> RECORDS FOR PROCESSING
----
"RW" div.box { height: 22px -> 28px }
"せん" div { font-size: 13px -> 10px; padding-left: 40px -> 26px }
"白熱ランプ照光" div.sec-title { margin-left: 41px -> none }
----
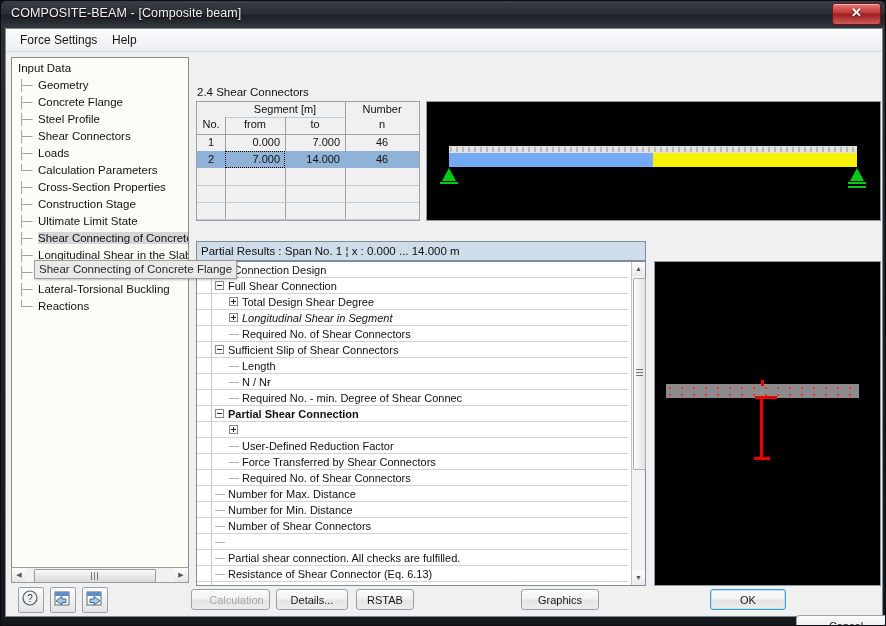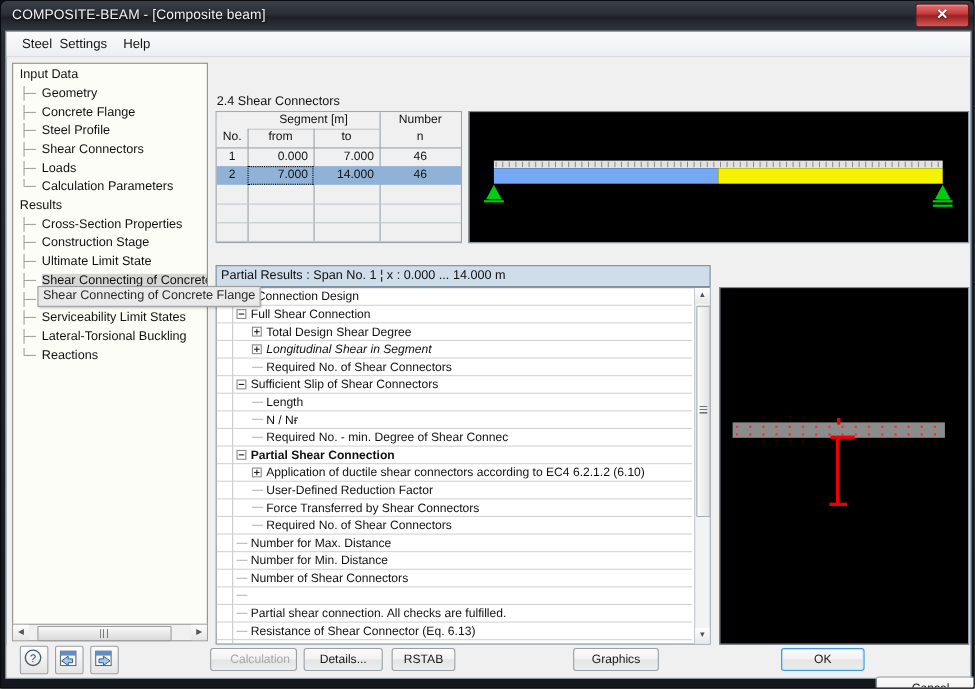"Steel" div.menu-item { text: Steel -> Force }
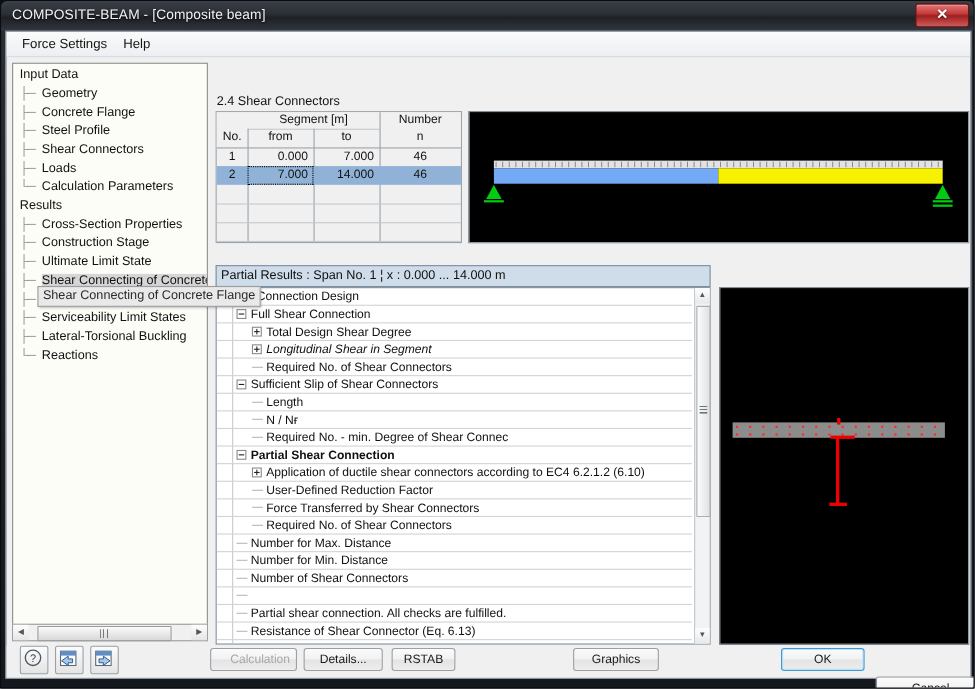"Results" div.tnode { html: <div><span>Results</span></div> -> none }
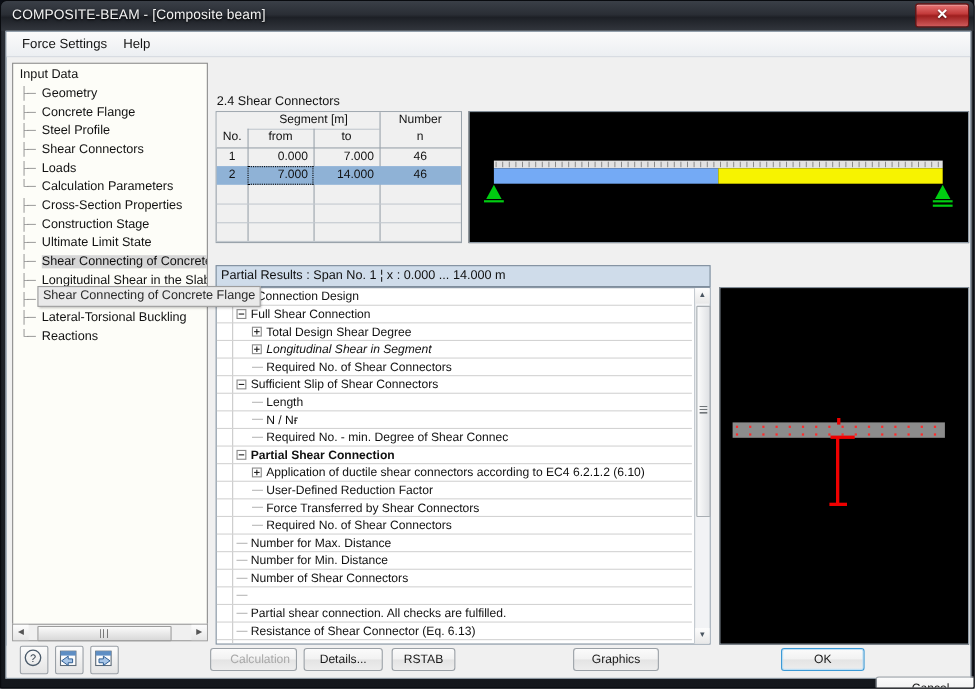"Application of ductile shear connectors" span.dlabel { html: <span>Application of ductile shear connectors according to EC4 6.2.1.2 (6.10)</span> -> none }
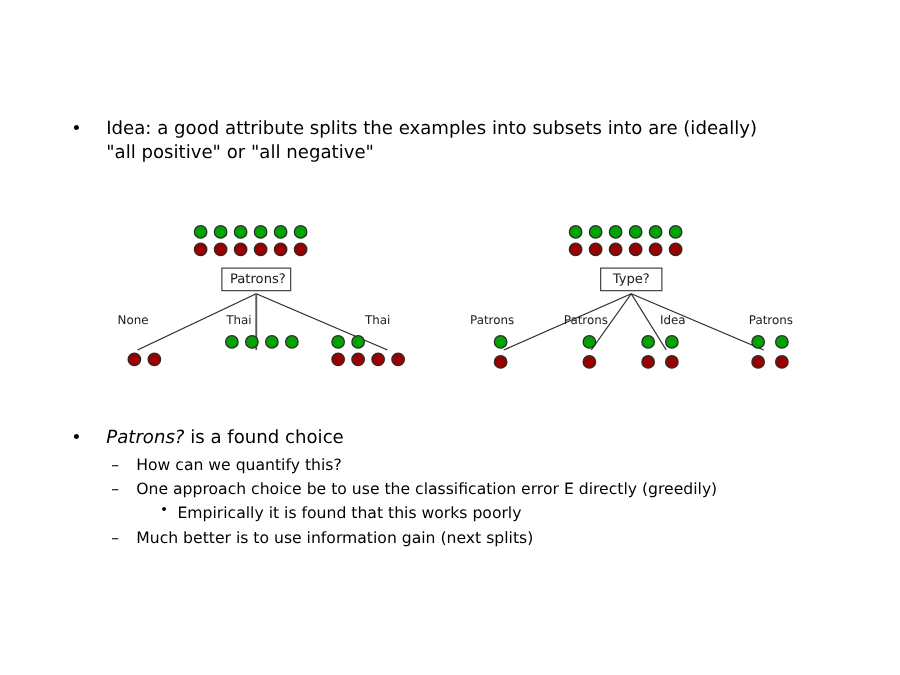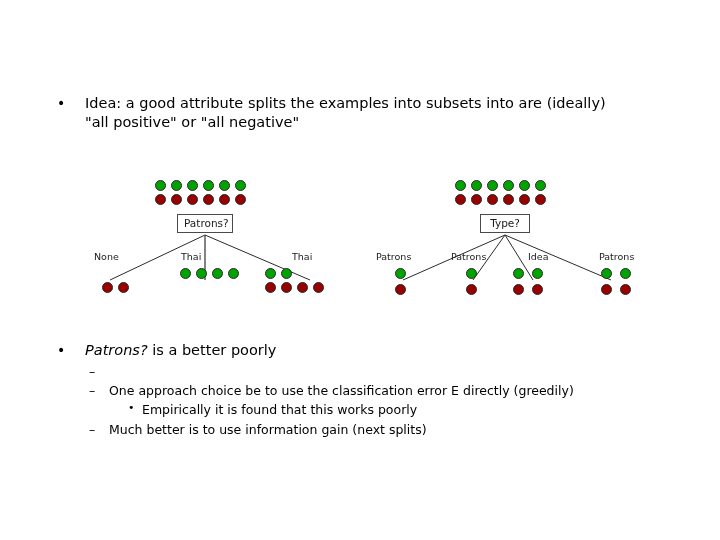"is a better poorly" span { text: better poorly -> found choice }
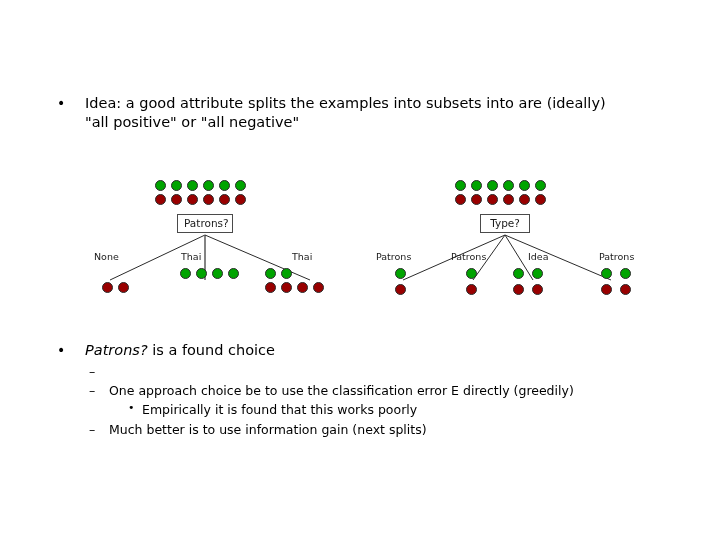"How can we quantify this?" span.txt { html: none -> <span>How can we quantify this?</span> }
----
> EXERCISE PROMPT
Could you copy every line from the records that mentions the word "left"?

> RESPONSE
"せん" div { font-size: 13px -> 10px; padding-left: 40px -> 26px }
"白熱ランプ照光" div.sec-title { margin-left: 41px -> none }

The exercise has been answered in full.